The following tools are required to build and run this project:
* [.NET 8 SDK](https://dotnet.microsoft.com/download/dotnet/8.0)
* A Code editor like [Visual Studio Code](https://code.visualstudio.com/)
* A browser of your choice that supports JavaScript and WebAssembly (so everything except Internet Explorer 11)

# What is in the box?
There are three projects in this repository:
* **ExpenseTracker**: A .NET 8 Web API project that serves as the backend for the frontend project.
* **Frontend**: A Blazor WebAssembly project that serves as the frontend for the Web API project.
* **ExpenseTracker.Tests**: A .NET 8 xUnit project that contains unit tests for the Web API project (WebApplicationFactory).

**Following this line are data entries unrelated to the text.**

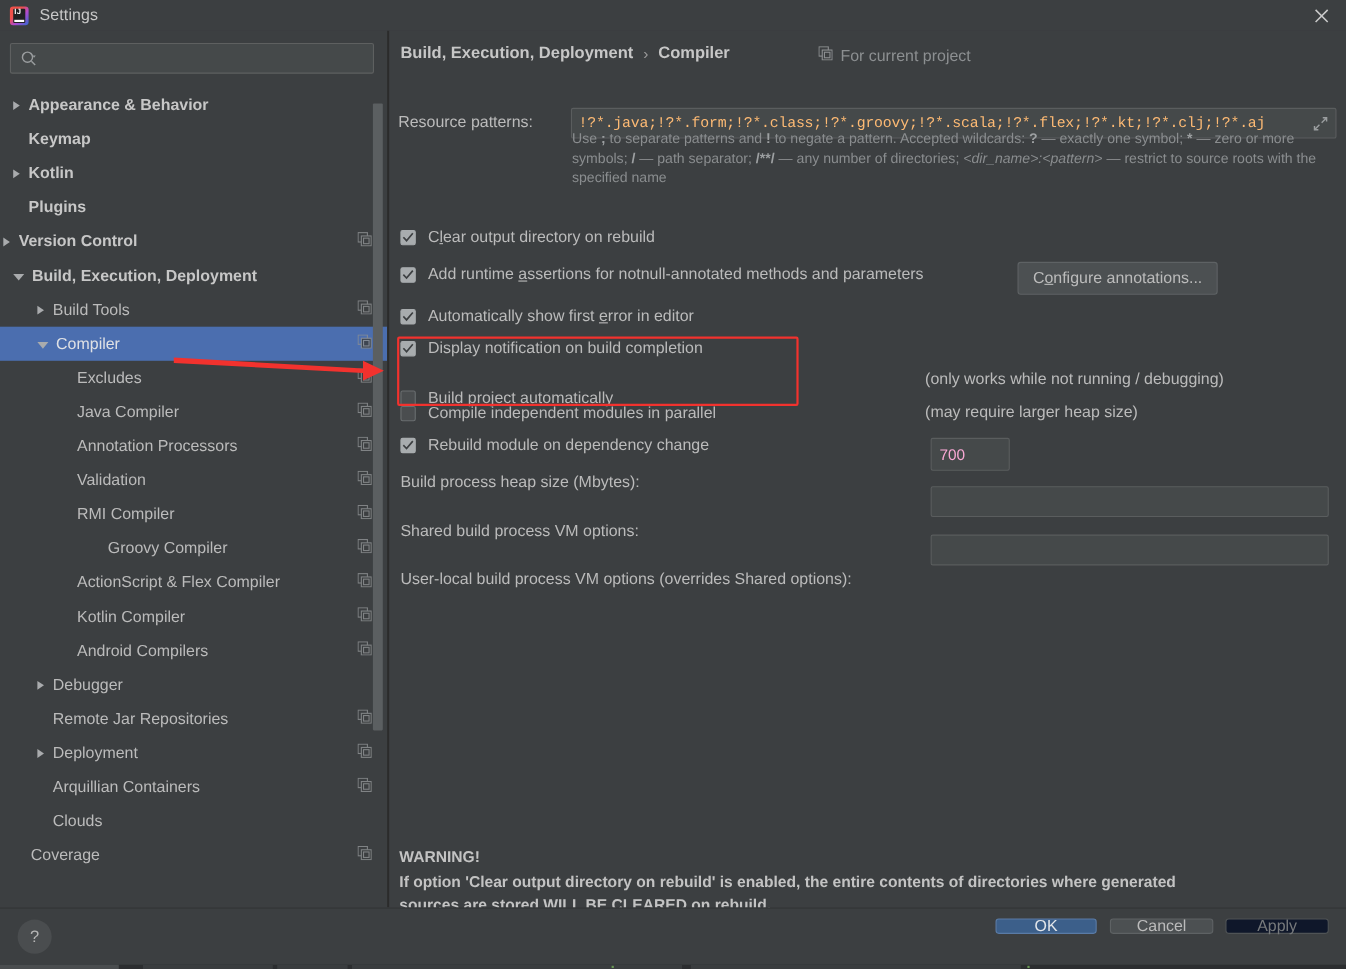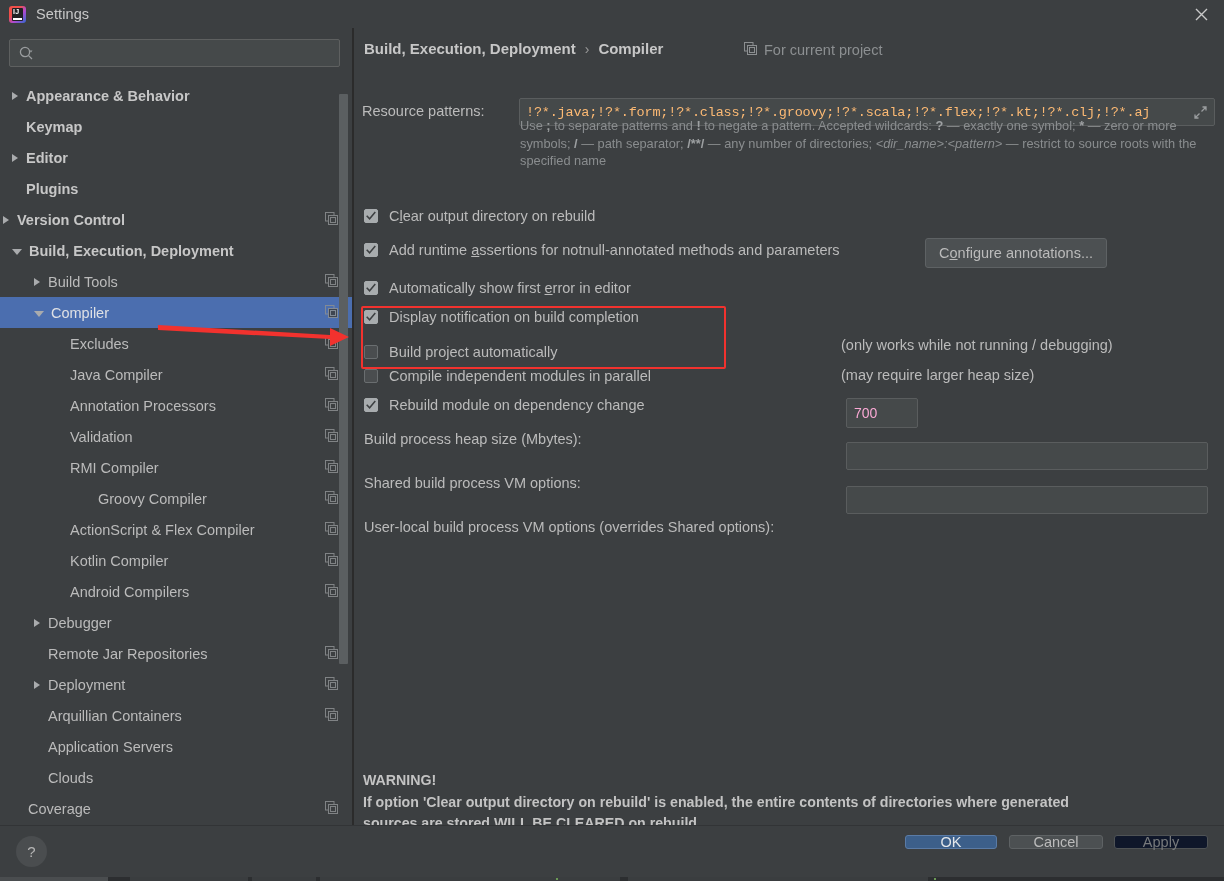--- a/index.html
+++ b/index.html
@@ -272,21 +272,21 @@
           <span class="lbl">Appearance &amp; Behavior</span>
           <span class="spacer"></span>
         </div>
         <div class="tree-row bold" style="padding-left: 12px;">
           <span style="width:14px;flex:0 0 auto;"></span>
           <span class="lbl">Keymap</span>
           <span class="spacer"></span>
         </div>
         <div class="tree-row bold" style="padding-left: 12px;">
           <span class="arrow"></span>
-          <span class="lbl">Editor</span>
+          <span class="lbl">Kotlin</span>
           <span class="spacer"></span>
         </div>
         <div class="tree-row bold" style="padding-left: 12px;">
           <span style="width:14px;flex:0 0 auto;"></span>
           <span class="lbl">Plugins</span>
           <span class="spacer"></span>
         </div>
         <div class="tree-row bold" style="padding-left: 3px;">
           <span class="arrow"></span>
           <span class="lbl">Version Control</span>
@@ -439,25 +439,20 @@
         </div>
         <div class="tree-row" style="padding-left: 34px;">
           <span style="width:14px;flex:0 0 auto;"></span>
           <span class="lbl">Arquillian Containers</span>
           <span class="spacer"></span>
           <span><svg class="cfg-icon" viewBox="0 0 13 13">
               <rect x="0.5" y="0.5" width="8.5" height="8.5" fill="none" stroke="#8c8f91" stroke-width="1"></rect>
               <rect x="3.5" y="3.5" width="9" height="9" fill="#3c3f41" stroke="#8c8f91" stroke-width="1"></rect>
               <rect x="5.5" y="5.5" width="5" height="5" fill="none" stroke="#8c8f91" stroke-width="1"></rect>
             </svg></span>
-        </div>
-        <div class="tree-row" style="padding-left: 34px;">
-          <span style="width:14px;flex:0 0 auto;"></span>
-          <span class="lbl">Application Servers</span>
-          <span class="spacer"></span>
         </div>
         <div class="tree-row" style="padding-left: 34px;">
           <span style="width:14px;flex:0 0 auto;"></span>
           <span class="lbl">Clouds</span>
           <span class="spacer"></span>
         </div>
         <div class="tree-row" style="padding-left: 14px;">
           <span style="width:14px;flex:0 0 auto;"></span>
           <span class="lbl">Coverage</span>
           <span class="spacer"></span>
@@ -538,21 +533,21 @@
         <span class="cb-label"><span>Automatically show first </span><span class="mn">e</span><span>rror in editor</span></span>
       </div>
       <div class="cb-row" style="top: 281px;">
         <span class="cb on">
           <svg width="12" height="12" viewBox="0 0 12 12">
             <path d="M2.2 6.2 L4.6 8.8 L9.8 2.6" stroke="#3c3f41" stroke-width="1.5" fill="none" stroke-linecap="square"></path>
           </svg>
         </span>
         <span class="cb-label"><span>Display notification on build completion</span></span>
       </div>
-      <div class="cb-row" style="top: 316px;">
+      <div class="cb-row" style="top: 326px;">
         <span class="cb off"></span>
         <span class="cb-label"><span>Build project automatically</span></span>
       </div>
       <div class="cb-row" style="top: 340px;">
         <span class="cb off"></span>
         <span class="cb-label"><span>Compile independent modules in parallel</span></span>
       </div>
       <div class="cb-row" style="top: 369px;">
         <span class="cb on">
           <svg width="12" height="12" viewBox="0 0 12 12">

The whole application is a simple Expense Tracker (CRUD application) that allows you to add, edit, delete and view expenses.
It uses a **SQLite** database to store the expenses (via Entity Framework Core) and **SignalR** to notify the frontend when the expenses are updated.

There are two branches:
* **main**: Contains the final version of the application. So everything is already implemented.
* **ui-only**: Contains the frontend project only. So you can implement the backend yourself.

But it would be nice to understand the single steps - therefore there are some branches that incrementally go from `ui-only` to `main`:
* **step-1**: This branch adds the Web API project and the first controller via Minimal API. The controller returns a static list of expenses. It also includes CORS to make the frontend work!.
* **step-2**: Adding **Entity Framework** with **SQLite** to enable retrieval via the database.
* **step-3**: Implementing the POST request, so that the client can easily add new expenses and return them.
* **step-4**: Implementing the PUT request, so that the client can easily update existing expenses.
* **step-5**: Implementing the DELETE request, so that the client can easily delete existing expenses.
* **step-6**: Moving everything to its own small file to cleanup "the mess".
* **step-7**: Adding **SignalR** to notify the frontend when the expenses are updated.